Start of INFORMATION GIVEN

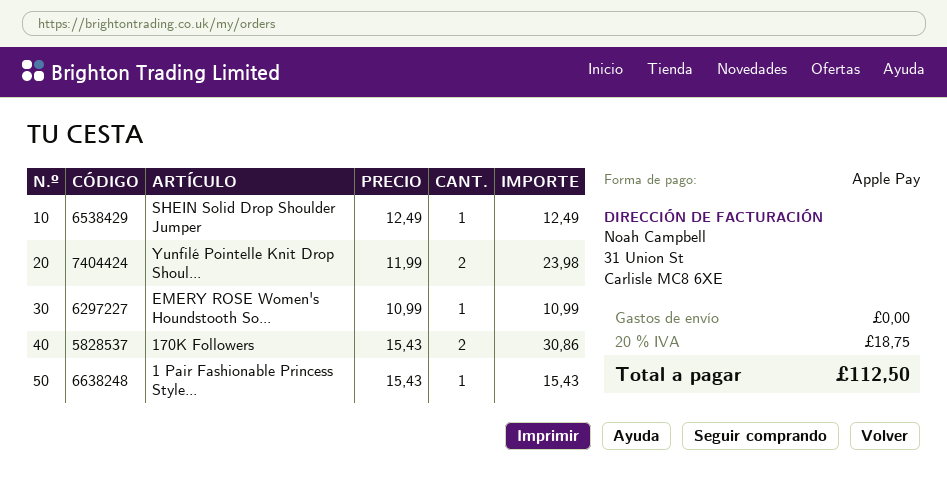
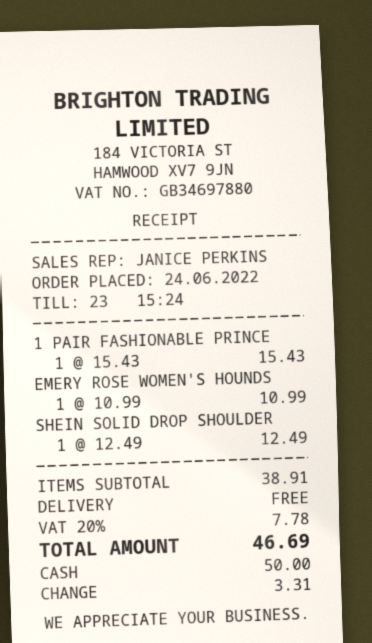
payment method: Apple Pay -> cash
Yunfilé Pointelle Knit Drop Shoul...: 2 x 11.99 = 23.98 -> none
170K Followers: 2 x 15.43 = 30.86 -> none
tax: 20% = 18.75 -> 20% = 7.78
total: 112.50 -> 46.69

End of INFORMATION GIVEN
Start of INFORMATION GIVEN

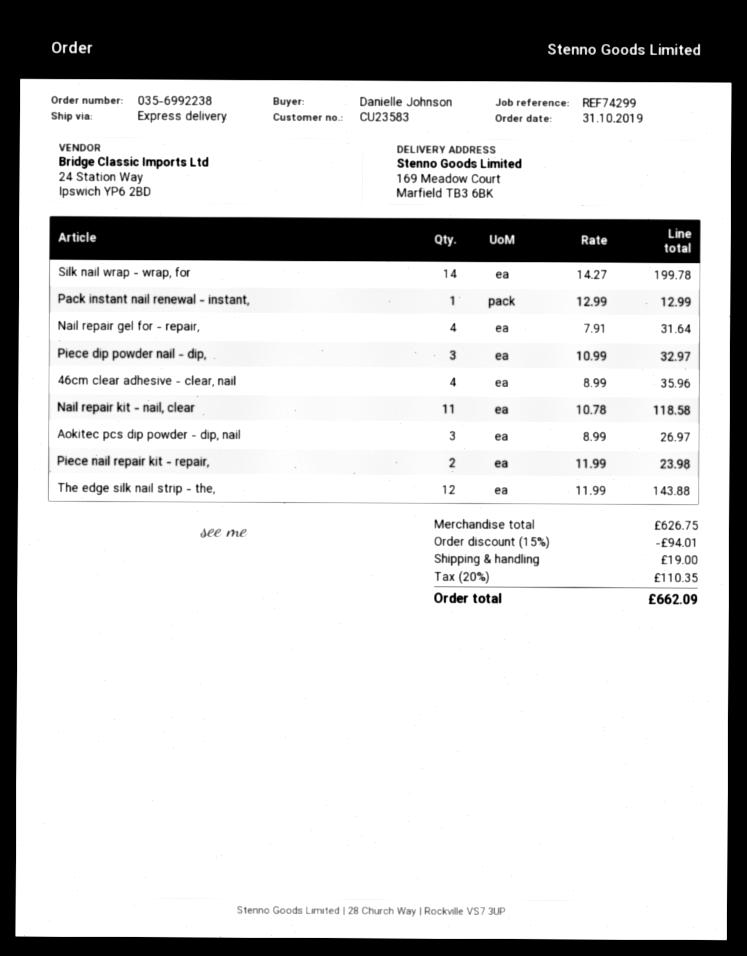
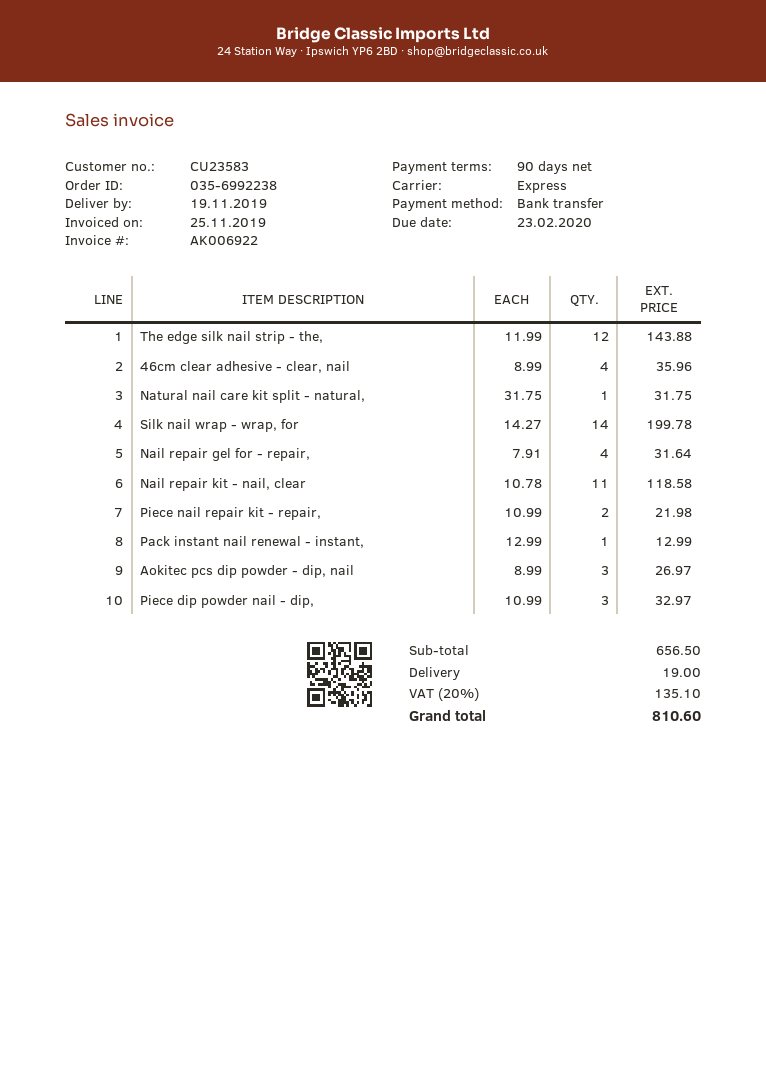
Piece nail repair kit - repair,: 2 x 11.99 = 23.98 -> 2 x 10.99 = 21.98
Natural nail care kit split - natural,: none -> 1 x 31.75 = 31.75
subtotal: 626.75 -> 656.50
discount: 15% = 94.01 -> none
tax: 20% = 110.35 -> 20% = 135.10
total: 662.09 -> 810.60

End of INFORMATION GIVEN

TASK INSTRUCTIONS. Would you output, from the records above, exactly the run of lines that starts at the line containing "Natural nail care" and ends at the line containing "total: 662.09 -> 810.60", and only that run?

ANSWER TO THIS TASK.
Natural nail care kit split - natural,: none -> 1 x 31.75 = 31.75
subtotal: 626.75 -> 656.50
discount: 15% = 94.01 -> none
tax: 20% = 110.35 -> 20% = 135.10
total: 662.09 -> 810.60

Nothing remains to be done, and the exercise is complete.